**INFORMATION GIVEN:**
== Segment start ==

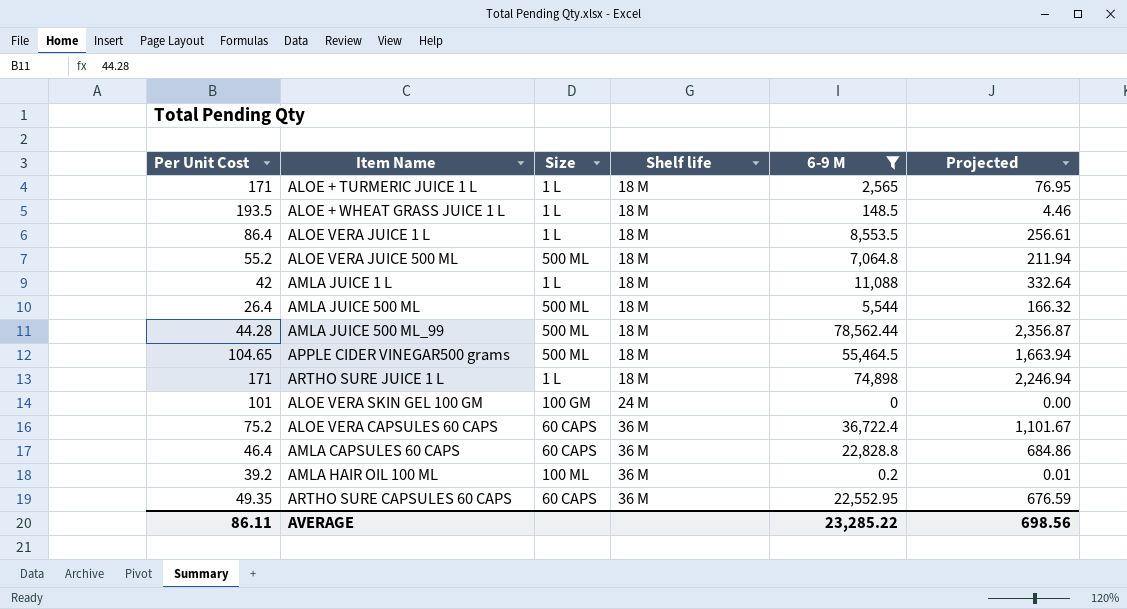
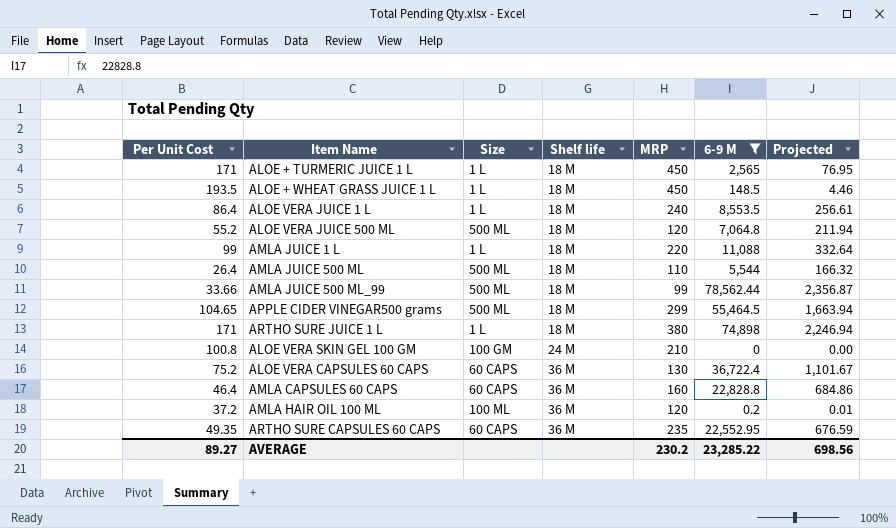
column MRP | position: none -> 5
AMLA JUICE 1 L | Per Unit Cost: 42 -> 99
AMLA JUICE 500 ML_99 | Per Unit Cost: 44.28 -> 33.66
ALOE VERA SKIN GEL 100 GM | Per Unit Cost: 101 -> 100.8
AMLA HAIR OIL 100 ML | Per Unit Cost: 39.2 -> 37.2
AVERAGE | Per Unit Cost: 86.11 -> 89.27

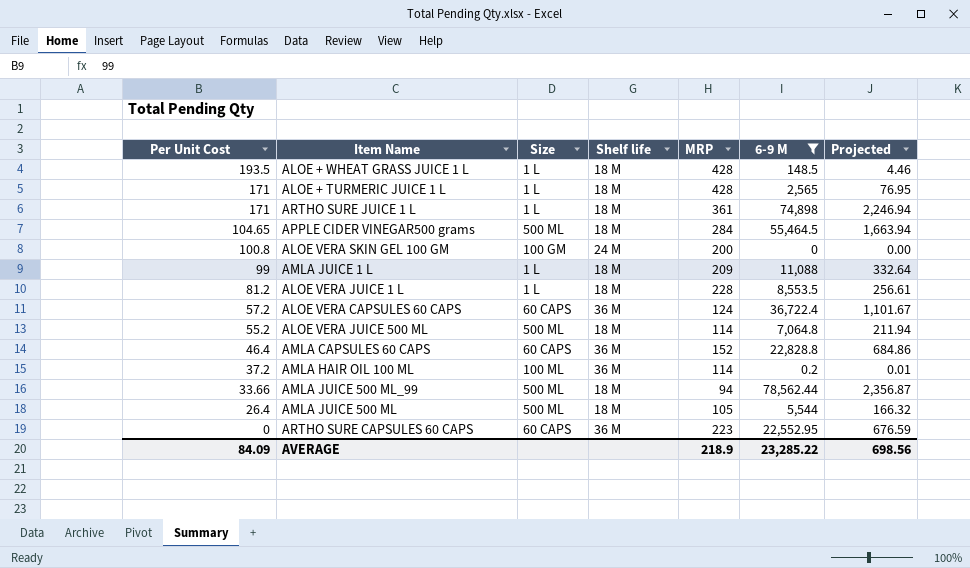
row order: Shelf life ascending -> Per Unit Cost descending
ALOE + WHEAT GRASS JUICE 1 L | MRP: 450 -> 428
ALOE + TURMERIC JUICE 1 L | MRP: 450 -> 428
ARTHO SURE JUICE 1 L | MRP: 380 -> 361
APPLE CIDER VINEGAR500 grams | MRP: 299 -> 284
ALOE VERA SKIN GEL 100 GM | MRP: 210 -> 200
AMLA JUICE 1 L | MRP: 220 -> 209
ALOE VERA JUICE 1 L | Per Unit Cost: 86.4 -> 81.2
ALOE VERA JUICE 1 L | MRP: 240 -> 228
ALOE VERA CAPSULES 60 CAPS | Per Unit Cost: 75.2 -> 57.2
ALOE VERA CAPSULES 60 CAPS | MRP: 130 -> 124
ALOE VERA JUICE 500 ML | MRP: 120 -> 114
AMLA CAPSULES 60 CAPS | MRP: 160 -> 152
AMLA HAIR OIL 100 ML | MRP: 120 -> 114
AMLA JUICE 500 ML_99 | MRP: 99 -> 94
AMLA JUICE 500 ML | MRP: 110 -> 105
ARTHO SURE CAPSULES 60 CAPS | Per Unit Cost: 49.35 -> 0
ARTHO SURE CAPSULES 60 CAPS | MRP: 235 -> 223
AVERAGE | Per Unit Cost: 89.27 -> 84.09
AVERAGE | MRP: 230.2 -> 218.9

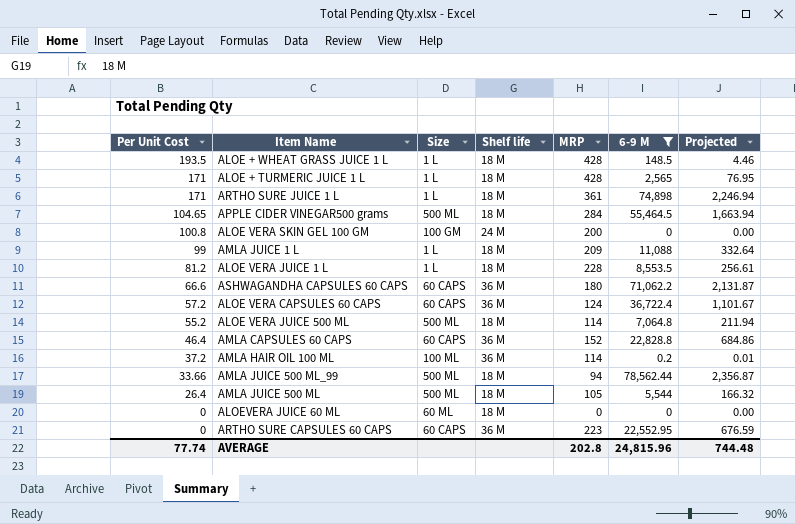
row ASHWAGANDHA CAPSULES 60 CAPS: none -> 66.6 | 60 CAPS | 36 M | 180 | 71,062.2 | 2,131.87
row ALOEVERA JUICE 60 ML: none -> 0 | 60 ML | 18 M | 0 | 0 | 0.00
AVERAGE | Per Unit Cost: 84.09 -> 77.74
AVERAGE | MRP: 218.9 -> 202.8
AVERAGE | 6-9 M: 23,285.22 -> 24,815.96
AVERAGE | Projected: 698.56 -> 744.48

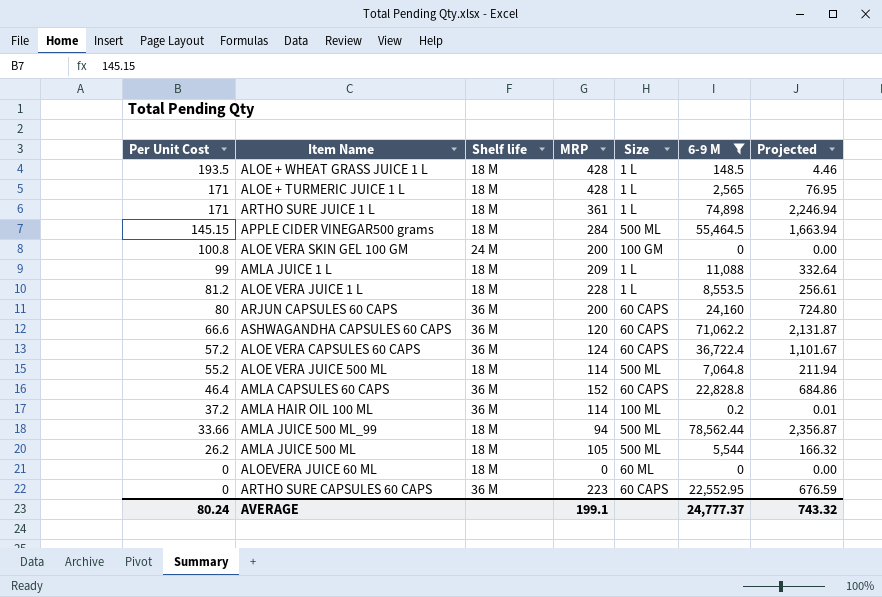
column Size | position: 3 -> 5
APPLE CIDER VINEGAR500 grams | Per Unit Cost: 104.65 -> 145.15
row ARJUN CAPSULES 60 CAPS: none -> 80 | 36 M | 200 | 60 CAPS | 24,160 | 724.80
ASHWAGANDHA CAPSULES 60 CAPS | MRP: 180 -> 120
AMLA JUICE 500 ML | Per Unit Cost: 26.4 -> 26.2
AVERAGE | Per Unit Cost: 77.74 -> 80.24
AVERAGE | MRP: 202.8 -> 199.1
AVERAGE | 6-9 M: 24,815.96 -> 24,777.37
AVERAGE | Projected: 744.48 -> 743.32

== Segment end ==

**PROBLEM DESCRIPTION:**
The records above should be copied word for word, with the pictures left out.

**REPLY TO THE EXERCISE:**
column MRP | position: none -> 5
AMLA JUICE 1 L | Per Unit Cost: 42 -> 99
AMLA JUICE 500 ML_99 | Per Unit Cost: 44.28 -> 33.66
ALOE VERA SKIN GEL 100 GM | Per Unit Cost: 101 -> 100.8
AMLA HAIR OIL 100 ML | Per Unit Cost: 39.2 -> 37.2
AVERAGE | Per Unit Cost: 86.11 -> 89.27

row order: Shelf life ascending -> Per Unit Cost descending
ALOE + WHEAT GRASS JUICE 1 L | MRP: 450 -> 428
ALOE + TURMERIC JUICE 1 L | MRP: 450 -> 428
ARTHO SURE JUICE 1 L | MRP: 380 -> 361
APPLE CIDER VINEGAR500 grams | MRP: 299 -> 284
ALOE VERA SKIN GEL 100 GM | MRP: 210 -> 200
AMLA JUICE 1 L | MRP: 220 -> 209
ALOE VERA JUICE 1 L | Per Unit Cost: 86.4 -> 81.2
ALOE VERA JUICE 1 L | MRP: 240 -> 228
ALOE VERA CAPSULES 60 CAPS | Per Unit Cost: 75.2 -> 57.2
ALOE VERA CAPSULES 60 CAPS | MRP: 130 -> 124
ALOE VERA JUICE 500 ML | MRP: 120 -> 114
AMLA CAPSULES 60 CAPS | MRP: 160 -> 152
AMLA HAIR OIL 100 ML | MRP: 120 -> 114
AMLA JUICE 500 ML_99 | MRP: 99 -> 94
AMLA JUICE 500 ML | MRP: 110 -> 105
ARTHO SURE CAPSULES 60 CAPS | Per Unit Cost: 49.35 -> 0
ARTHO SURE CAPSULES 60 CAPS | MRP: 235 -> 223
AVERAGE | Per Unit Cost: 89.27 -> 84.09
AVERAGE | MRP: 230.2 -> 218.9

row ASHWAGANDHA CAPSULES 60 CAPS: none -> 66.6 | 60 CAPS | 36 M | 180 | 71,062.2 | 2,131.87
row ALOEVERA JUICE 60 ML: none -> 0 | 60 ML | 18 M | 0 | 0 | 0.00
AVERAGE | Per Unit Cost: 84.09 -> 77.74
AVERAGE | MRP: 218.9 -> 202.8
AVERAGE | 6-9 M: 23,285.22 -> 24,815.96
AVERAGE | Projected: 698.56 -> 744.48

column Size | position: 3 -> 5
APPLE CIDER VINEGAR500 grams | Per Unit Cost: 104.65 -> 145.15
row ARJUN CAPSULES 60 CAPS: none -> 80 | 36 M | 200 | 60 CAPS | 24,160 | 724.80
ASHWAGANDHA CAPSULES 60 CAPS | MRP: 180 -> 120
AMLA JUICE 500 ML | Per Unit Cost: 26.4 -> 26.2
AVERAGE | Per Unit Cost: 77.74 -> 80.24
AVERAGE | MRP: 202.8 -> 199.1
AVERAGE | 6-9 M: 24,815.96 -> 24,777.37
AVERAGE | Projected: 744.48 -> 743.32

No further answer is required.